The show started out with some grit and ugliness to it, but its unrealistically über-liberal and sensitive detectives now regularly verge on acting out Disney's Wonderful World of Sexual Abuses every week. In the first few seasons, sometimes victims were awful people, and the job was just the shit that had to get done when you were at work. Nine seasons later, the two lead characters have spent a combined 18 years "on the edge," and every case was one they got too close to, in between their personal lives being determined by someone opening up a book of 101 Easy Plot Devices and picking whichever one his finger landed on.

And just as you start to resign yourself to this stuff — to accept that, no, this show is now pretty much terminally silly; just as you accept that, yeah, it's Law & Order, so I'm just going to grab the remote, fire-n-forget, put it on NBC and just see what the fuck happens for the next hour while I do this crossword or write an email to family or dust some shelves; just as you're resigned to a lowered level of quality, a higher level of histrionics and your own baseline of what's acceptable entertainment, something unbearably ludicrous happens.

Maybe it's Miranda from Sex and the City threatening Stabler's wife with the knife. Maybe it's the lady who does autopsies establishing cause of death by squeezing off a couple of hot slugs to the chest of some lousy perp. Or maybe (and I swear I'm not making this up) it's Benson spending the entire episode on the phone with a little abused girl with a twee voice and then racing against time to dig her up from the grave in which she's been buried alive and then — despite the girl having run out of oxygen for ten minutes — reviving her, without negative effects, with mouth-to-mouth. Yes, Detective Benson's breath resurrects telegenic children whose brains have gone without oxygenated blood for at least five minutes.

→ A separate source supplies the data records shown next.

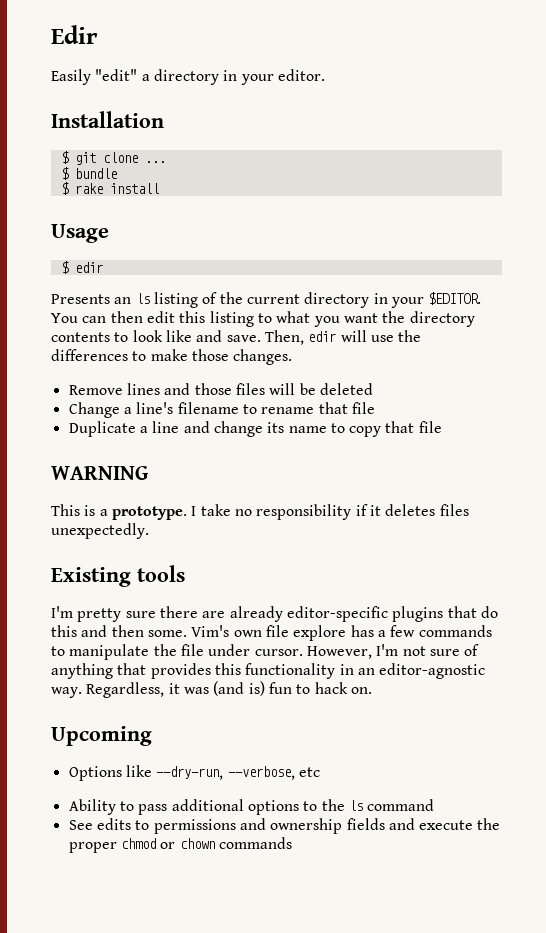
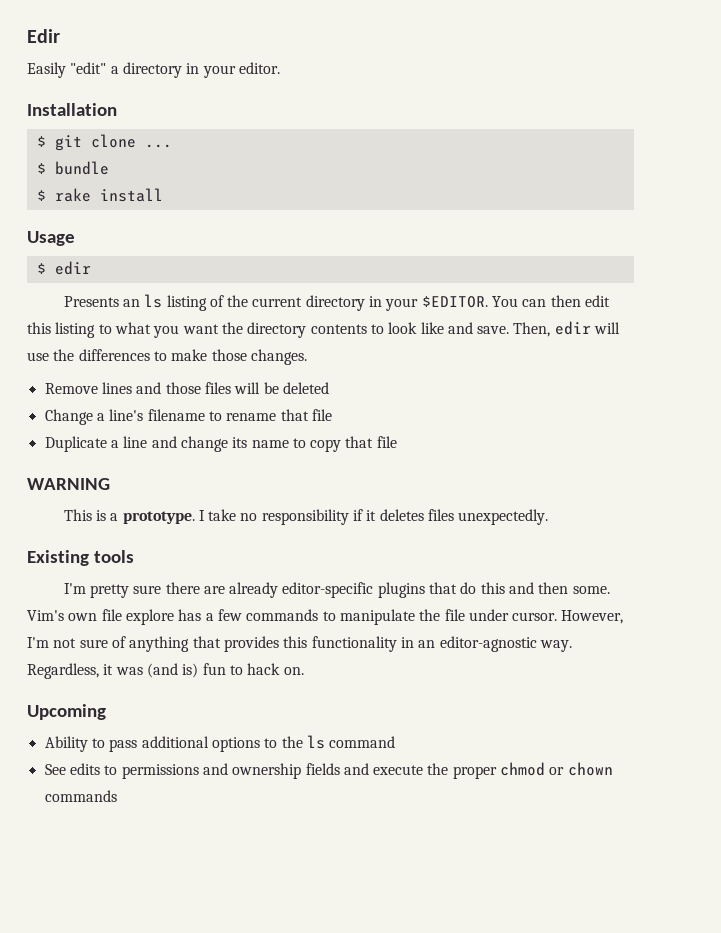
- Options like --dry-run, --verbose, etc

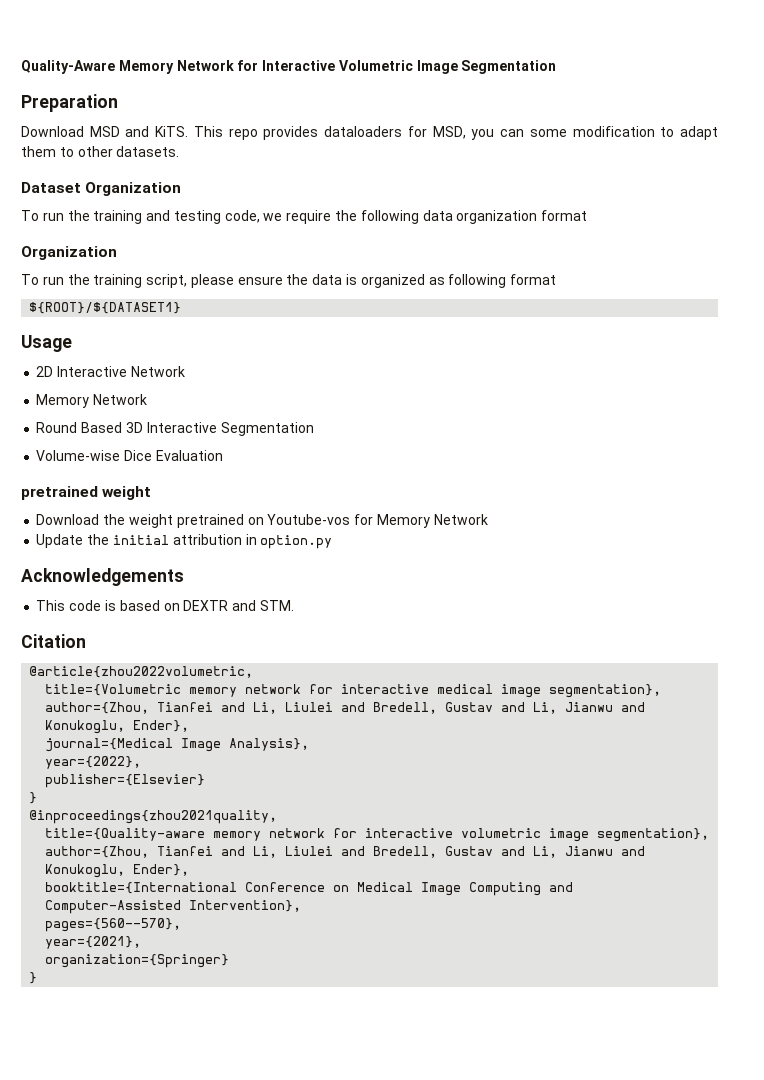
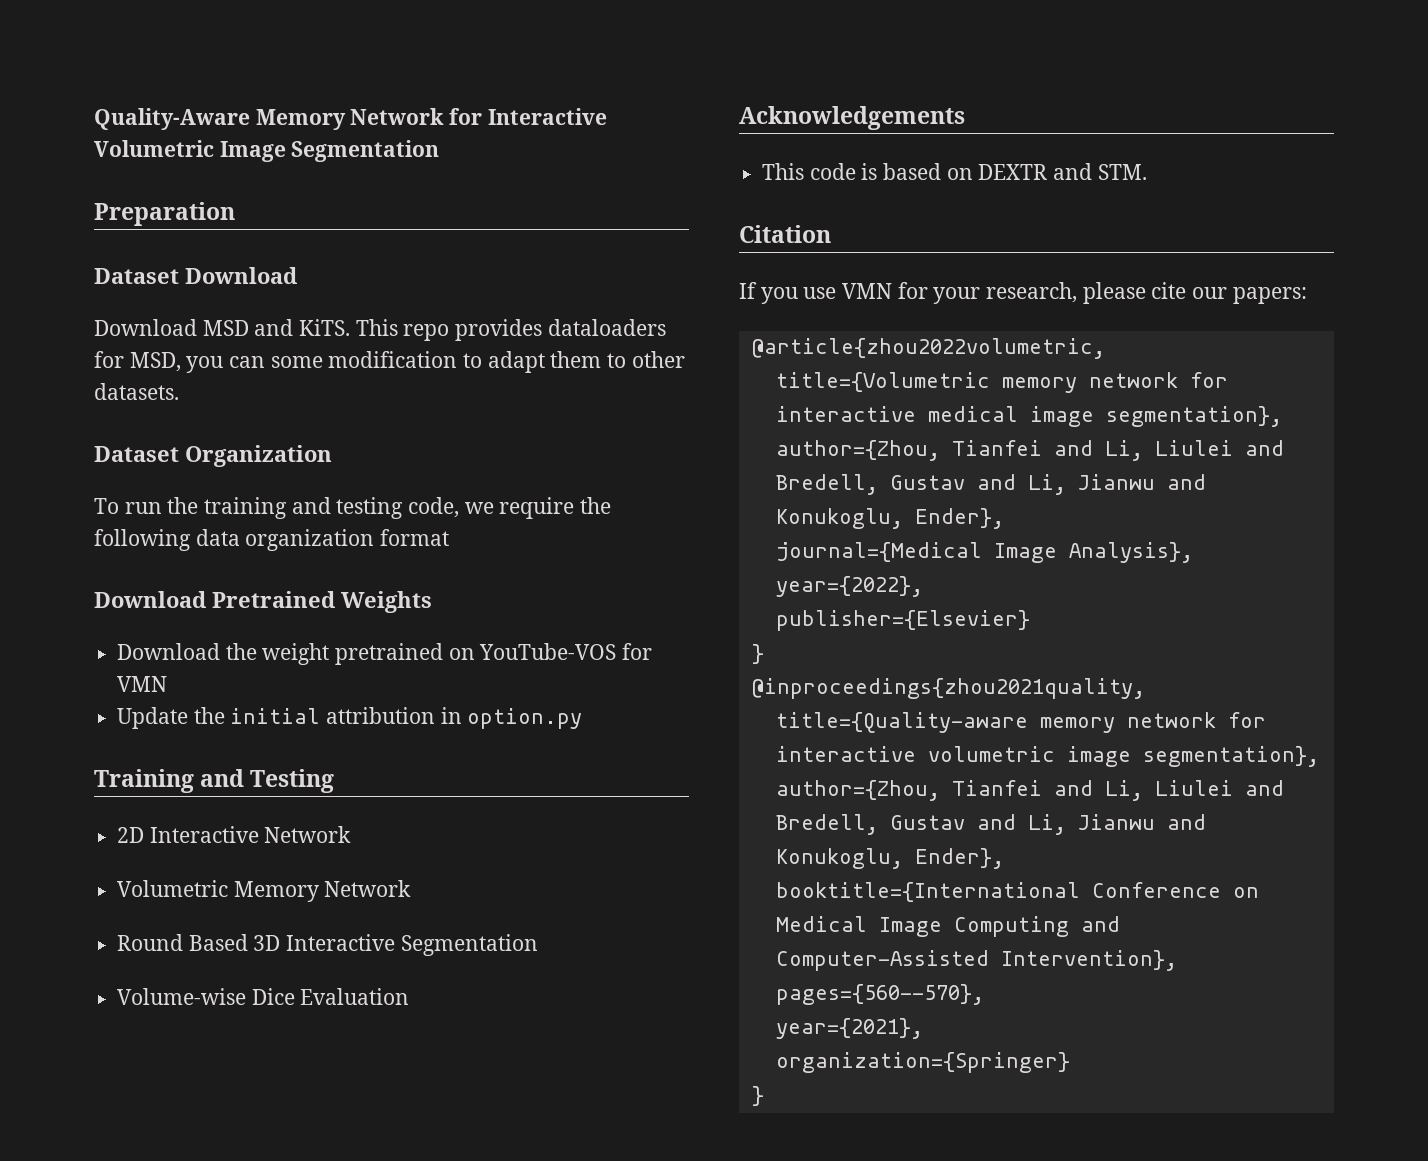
+ Dataset Download
  To run the training and testing code, we require the following data organization format
- Organization
- To run the training script, please ensure the data is organized as following format
- ${ROOT}/${DATASET1}
- Usage
+ Download Pretrained Weights
+ Download the weight pretrained on YouTube-VOS for VMN
+ Update the initial attribution in option.py
+ Training and Testing
  2D Interactive Network
- Memory Network
+ Volumetric Memory Network
- pretrained weight
- Download the weight pretrained on Youtube-vos for Memory Network
- Update the initial attribution in option.py
+ If you use VMN for your research, please cite our papers:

At that point, it's too much.

The show means well and it entertains fairly regularly, but once you hit a moment like that, no episode can pass a laugh test anymore. What was once passively ridiculous — too sincere, too convenient, too clichéd — becomes actively so. Any show that's been on the air for nine years will have long since stretched truth, plausibility and the main characters' backstories to the breaking point. But it takes rare effort to go from good, to amusingly mediocre to sublimely ridiculous. The show takes itself very seriously and once presented its subject matter in a way that was sobering. Now not an episode passes without a moment, a line, or a glance that's hysterically, unintentionally funny.